8) Non sembra remota la possibilità che con legge ordinaria il potere di inchiesta disciplinare nei confronti dei magistrati giudicanti (e anche dei requirenti?), che viene oggi esercitato dal Procuratore generale presso la Corte di cassazione e dal Ministro della giustizia nei confronti di tutti i magistrati, venga attribuito ad altra Autorità. Ciò potrebbe comportare una forte compressione del principio di indipendenza, e dello stesso governo autonomo del CSM?
R. Vale la risposta alla domanda sub 7).
9) All’Alta Corte disciplinare, composta anche da magistrati del pubblico ministero e da giudici, viene attribuita la giurisdizione disciplinare, sia in primo che in secondo grado, per tutti i magistrati della giurisdizione ordinaria, benché separati e facenti capo a distinti e autonomi organi. Restano estranei all’Alta Corte i procedimenti disciplinari nei confronti dei magistrati appartenenti ai plessi delle giurisdizioni speciali (militare, amministrativa, contabile). Potrebbero ravvisarsi profili di incostituzionalità?

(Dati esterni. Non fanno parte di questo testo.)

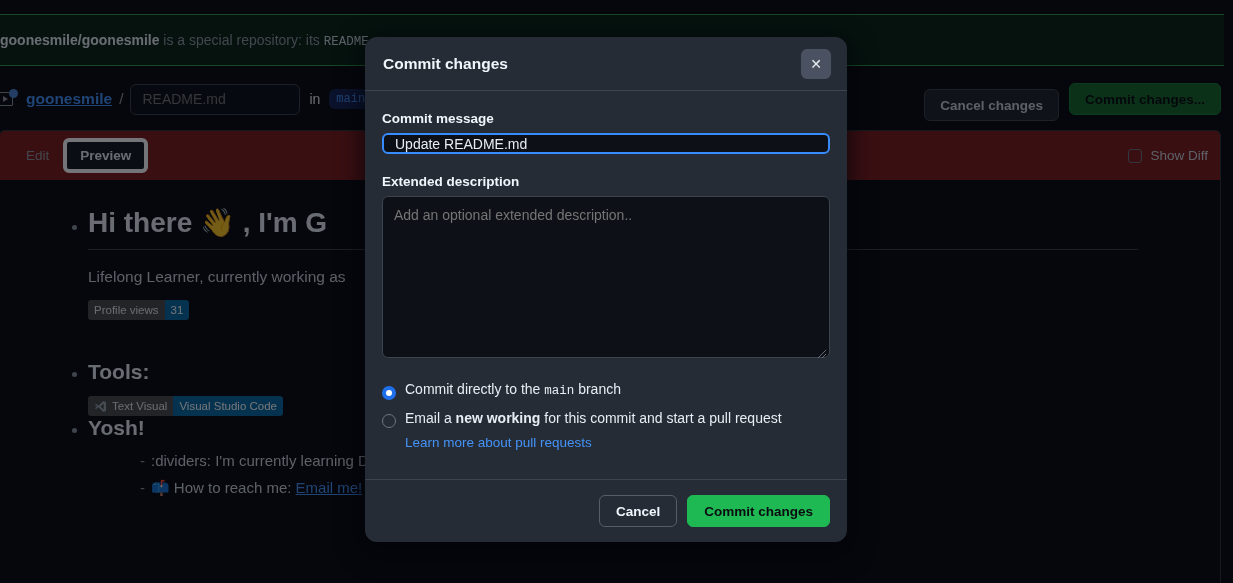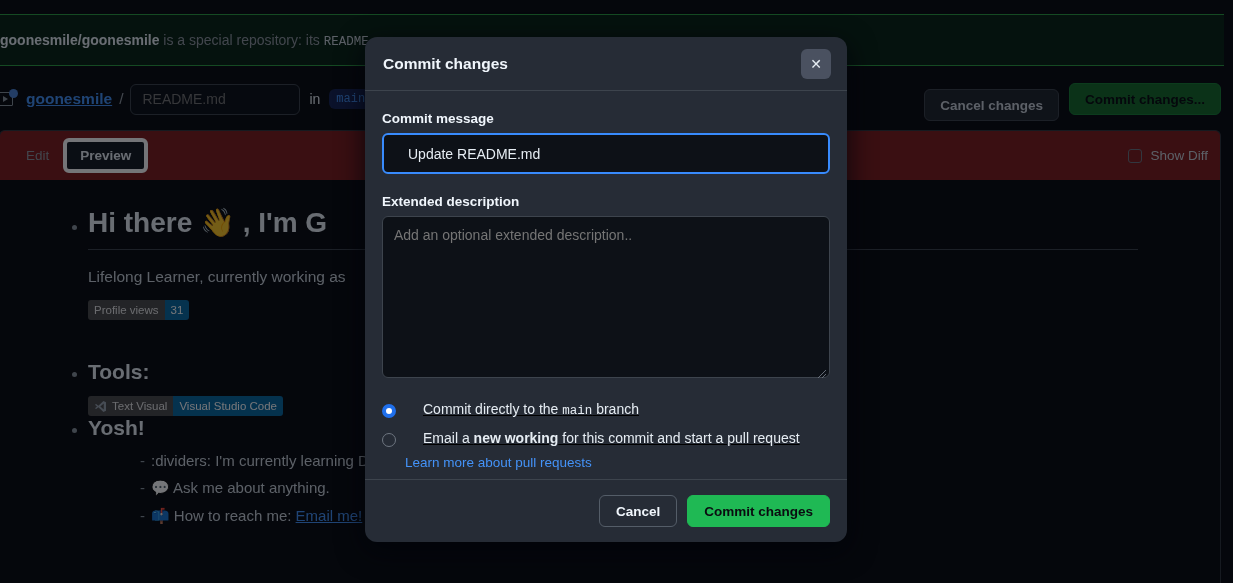"Update README.md" .commit-input { height: 41px -> 21px; padding: 0 24px -> 0 11px }
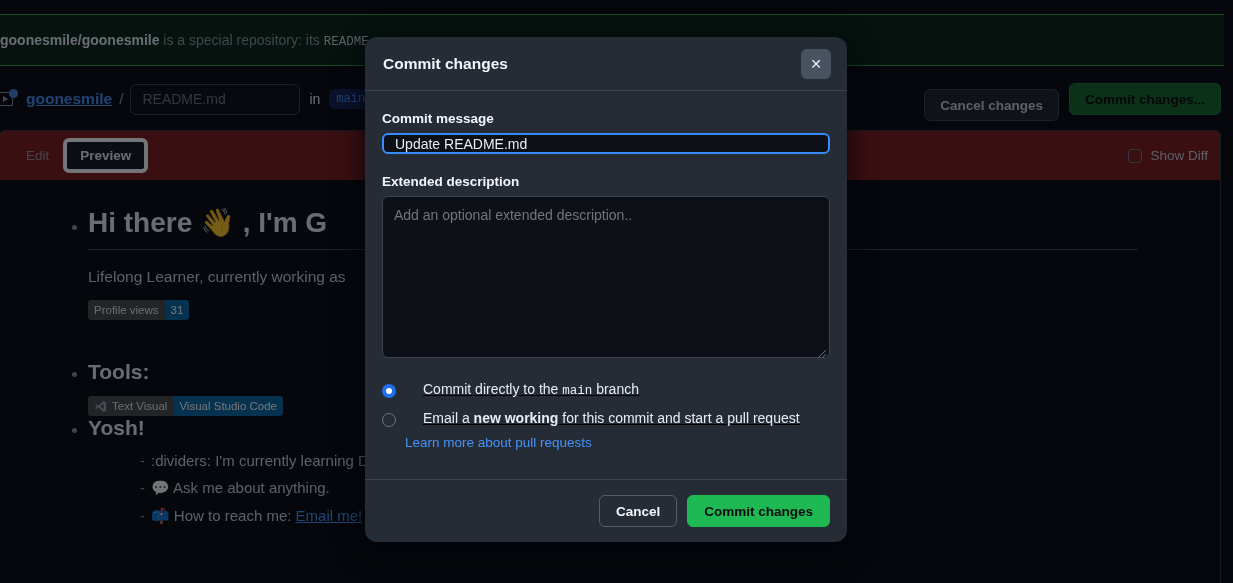"Commit directly to the main" .radio-row { align-items: center -> flex-end; gap: 27px -> 9px; text-decoration: underline -> none }
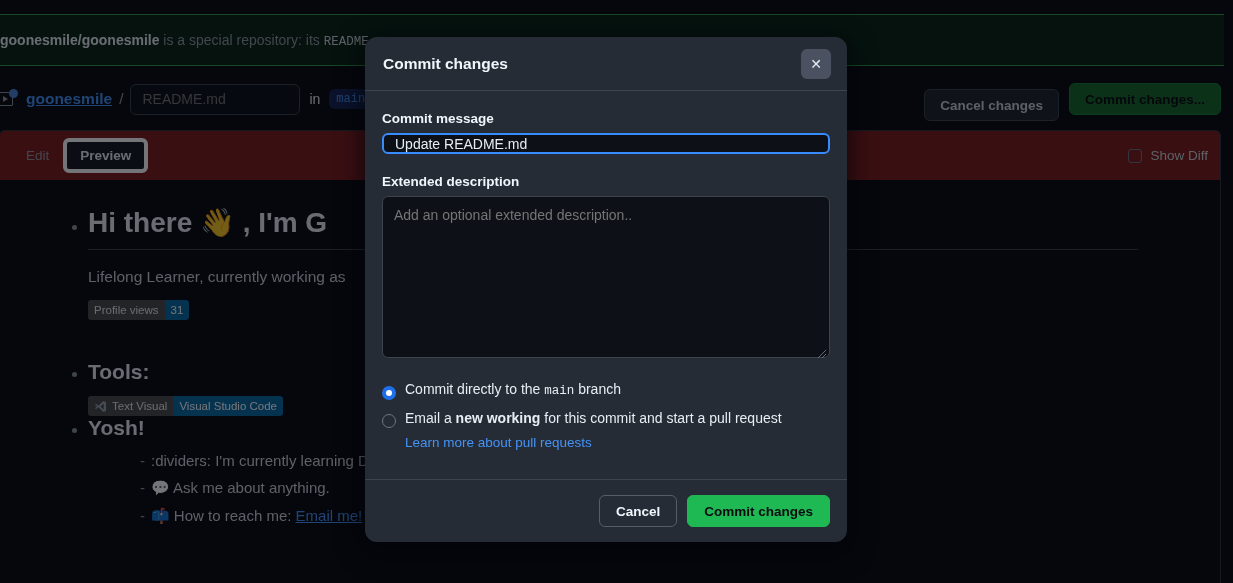"- 💬 Ask me about" li { html: <li> <span>-</span><span>💬</span> <span>Ask me about anything.</span> </li> -> none }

R. Non credo che una soluzione simile consenta di per sé di ravvisare profili di incostituzionalità. Una simile ipotesi, infatti, proverebbe troppo: dovrebbe cioè valere anche per l’attuale assetto normativo. Il che non esclude affatto, peraltro, che l’attribuzione all’Alta Corte dei procedimenti disciplinari nei confronti dei magistrati appartenenti alle giurisdizioni speciali non sia una soluzione altamente auspicabile.
10) Il procedimento disciplinare continuerà a conservare il suo tradizionale carattere “giurisdizionale” o sarà degradato a mera procedura di tipo amministrativo? In caso mantenga il carattere giurisdizionale dovrebbe “sopravvivere” anche il giudizio di legittimità riservato alle Sezioni unite civili della Corte di cassazione avverso le decisioni di appello (anche per motivi di merito) dell’Alta Corte disciplinare nei confronti di tutti i magistrati, sia inquirenti che giudicanti. Come si costituirebbe il collegio dell’Alta Corte disciplinare in caso di cassazione con rinvio di una sua decisione?
R. In caso di cassazione con rinvio di una sua decisione, il collegio dell’Alta Corte dovrebbe costituirsi alla stregua dello stesso criterio di composizione del collegio al momento della cognizione in primo grado: quindi, senza separazione fra magistrati della giurisdizione ordinaria.